• _WHAT IS REQUIRED_
In the copy you make of the entries, no picture should appear, and every word must match.

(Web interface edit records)
######
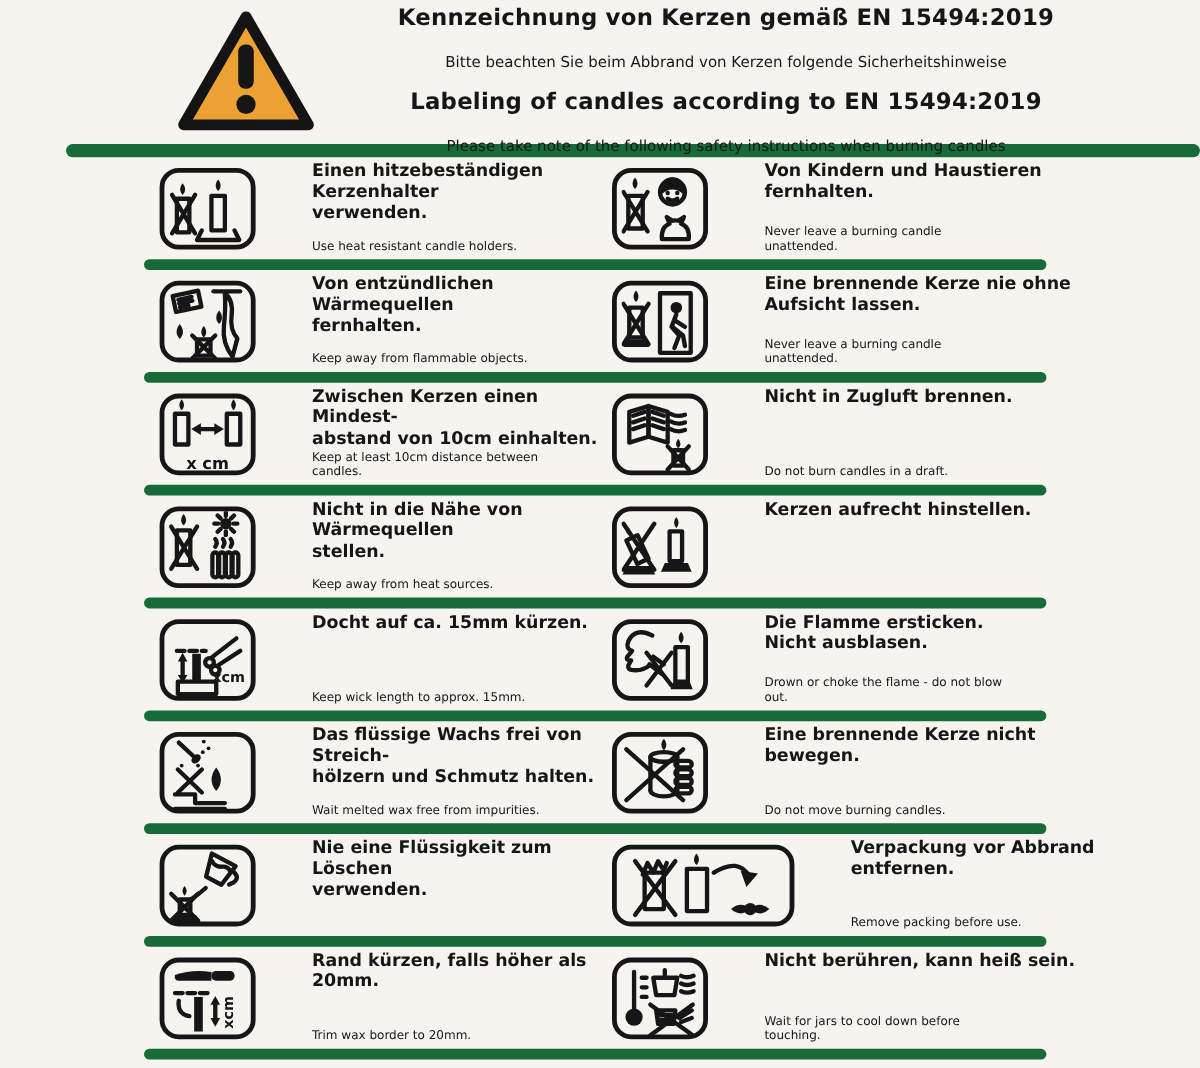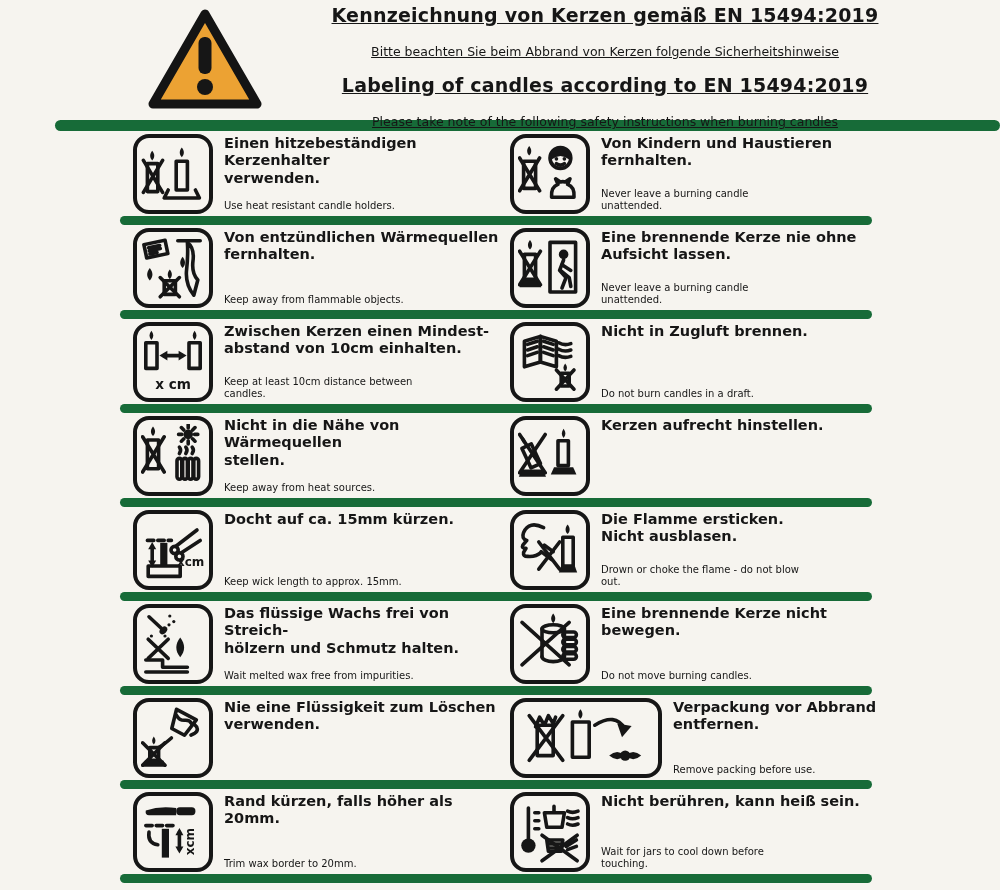--- a/index.html
+++ b/index.html
@@ -18,7 +18,7 @@
   
   .header{position:relative;height:118px;}
   .tri{position:absolute;left:147px;top:7px;}
-  .header-text{position:absolute;left:280px;top:4px;width:650px;text-align:center;text-decoration:underline;}
+  .header-text{position:absolute;left:280px;top:4px;width:650px;text-align:center;}
   .t-main{font-size:19px;font-weight:bold;letter-spacing:.2px;}
   .t-sub{font-size:12.5px;margin-top:18px;}
   .block-en{margin-top:15px;}

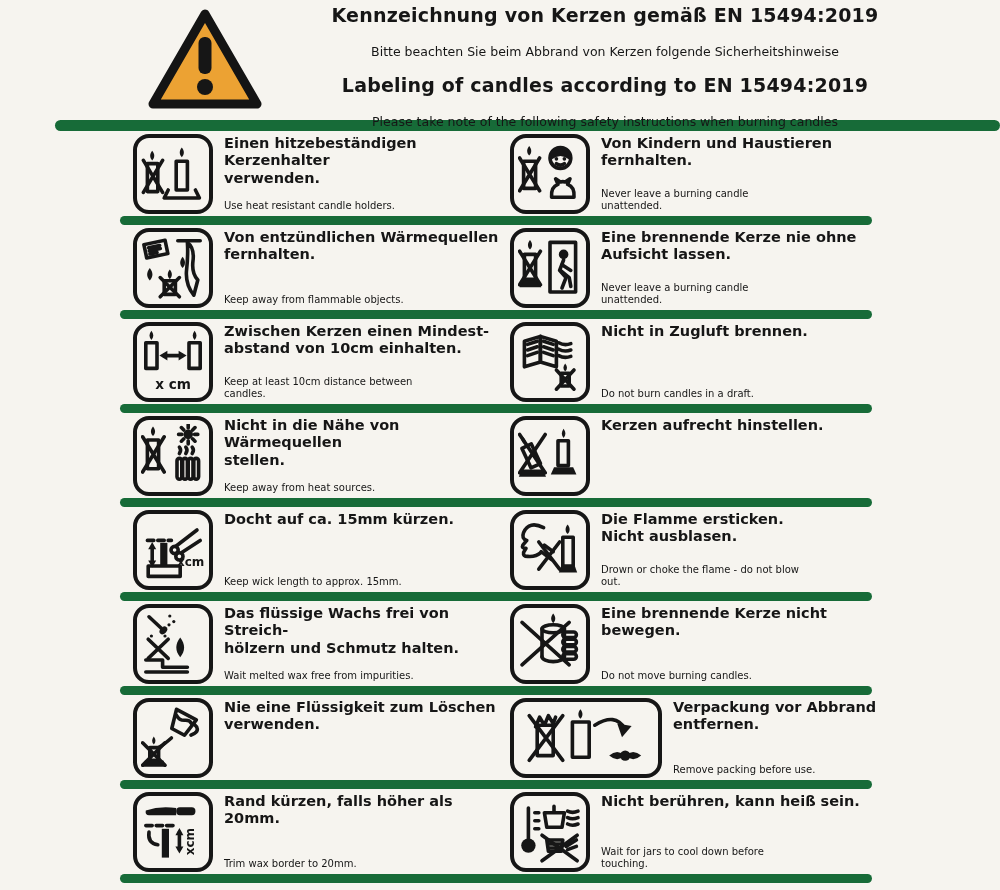--- a/index.html
+++ b/index.html
@@ -38,7 +38,7 @@
   .icon-box svg{display:block;}
   .txt{
     display:flex;flex-direction:column;justify-content:space-between;
-    height:80px;box-sizing:border-box;padding:1px 0 2px 0;align-self:center;
+    height:80px;box-sizing:border-box;padding:1px 0 2px 0;align-self:center;margin-left:36px;
   }
   .txt-r{max-width:288px;}
   .de{font-weight:bold;font-size:14.5px;line-height:1.22;white-space:pre-line;}

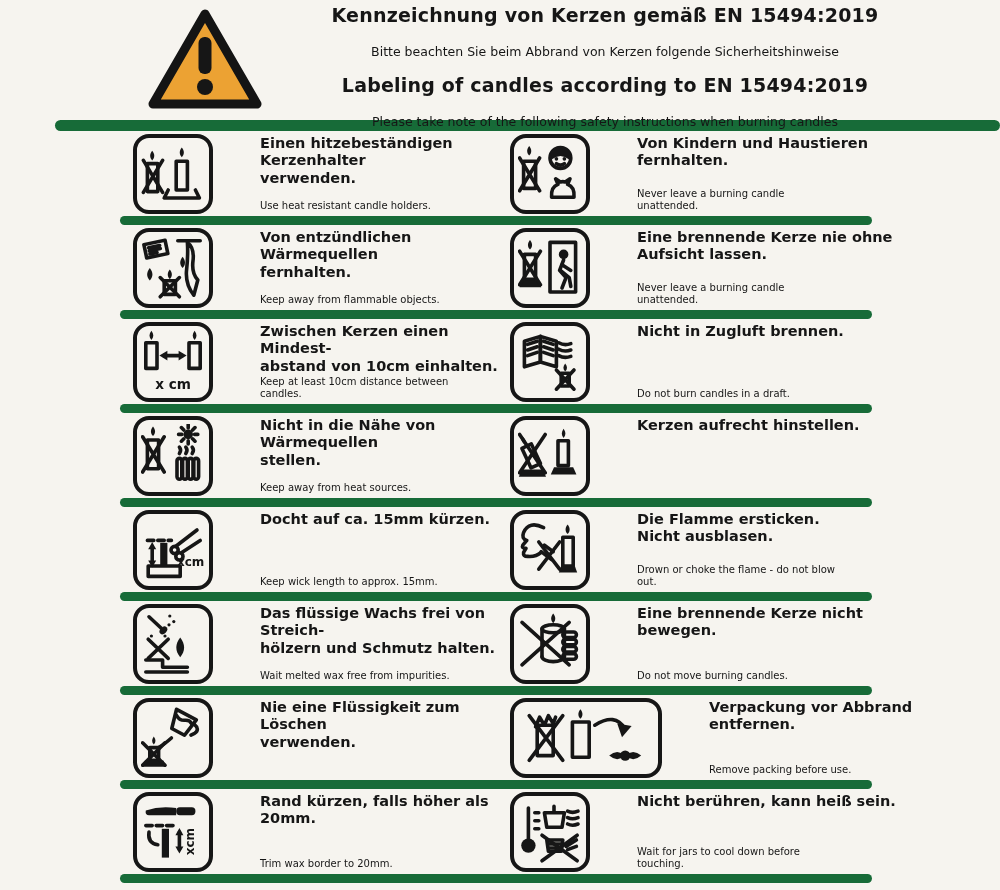--- a/index.html
+++ b/index.html
@@ -30,9 +30,9 @@
   .cell{display:flex;gap:11px;}
   .cell-l{width:377px;}
   .icon-box{
-    width:80px;height:80px;box-sizing:border-box;flex:none;align-self:center;
+    width:80px;height:68px;box-sizing:border-box;flex:none;align-self:center;
     border:4px solid var(--ink);border-radius:16px;
-    display:flex;align-items:center;justify-content:center;background:transparent;
+    display:flex;justify-content:center;background:transparent;
   }
   .icon-box.wide{width:152px;}
   .icon-box svg{display:block;}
######
• _OUTPUT FOR THIS EXERCISE_
--- a/index.html
+++ b/index.html
@@ -18,7 +18,7 @@
   
   .header{position:relative;height:118px;}
   .tri{position:absolute;left:147px;top:7px;}
-  .header-text{position:absolute;left:280px;top:4px;width:650px;text-align:center;text-decoration:underline;}
+  .header-text{position:absolute;left:280px;top:4px;width:650px;text-align:center;}
   .t-main{font-size:19px;font-weight:bold;letter-spacing:.2px;}
   .t-sub{font-size:12.5px;margin-top:18px;}
   .block-en{margin-top:15px;}

--- a/index.html
+++ b/index.html
@@ -38,7 +38,7 @@
   .icon-box svg{display:block;}
   .txt{
     display:flex;flex-direction:column;justify-content:space-between;
-    height:80px;box-sizing:border-box;padding:1px 0 2px 0;align-self:center;
+    height:80px;box-sizing:border-box;padding:1px 0 2px 0;align-self:center;margin-left:36px;
   }
   .txt-r{max-width:288px;}
   .de{font-weight:bold;font-size:14.5px;line-height:1.22;white-space:pre-line;}

--- a/index.html
+++ b/index.html
@@ -30,9 +30,9 @@
   .cell{display:flex;gap:11px;}
   .cell-l{width:377px;}
   .icon-box{
-    width:80px;height:80px;box-sizing:border-box;flex:none;align-self:center;
+    width:80px;height:68px;box-sizing:border-box;flex:none;align-self:center;
     border:4px solid var(--ink);border-radius:16px;
-    display:flex;align-items:center;justify-content:center;background:transparent;
+    display:flex;justify-content:center;background:transparent;
   }
   .icon-box.wide{width:152px;}
   .icon-box svg{display:block;}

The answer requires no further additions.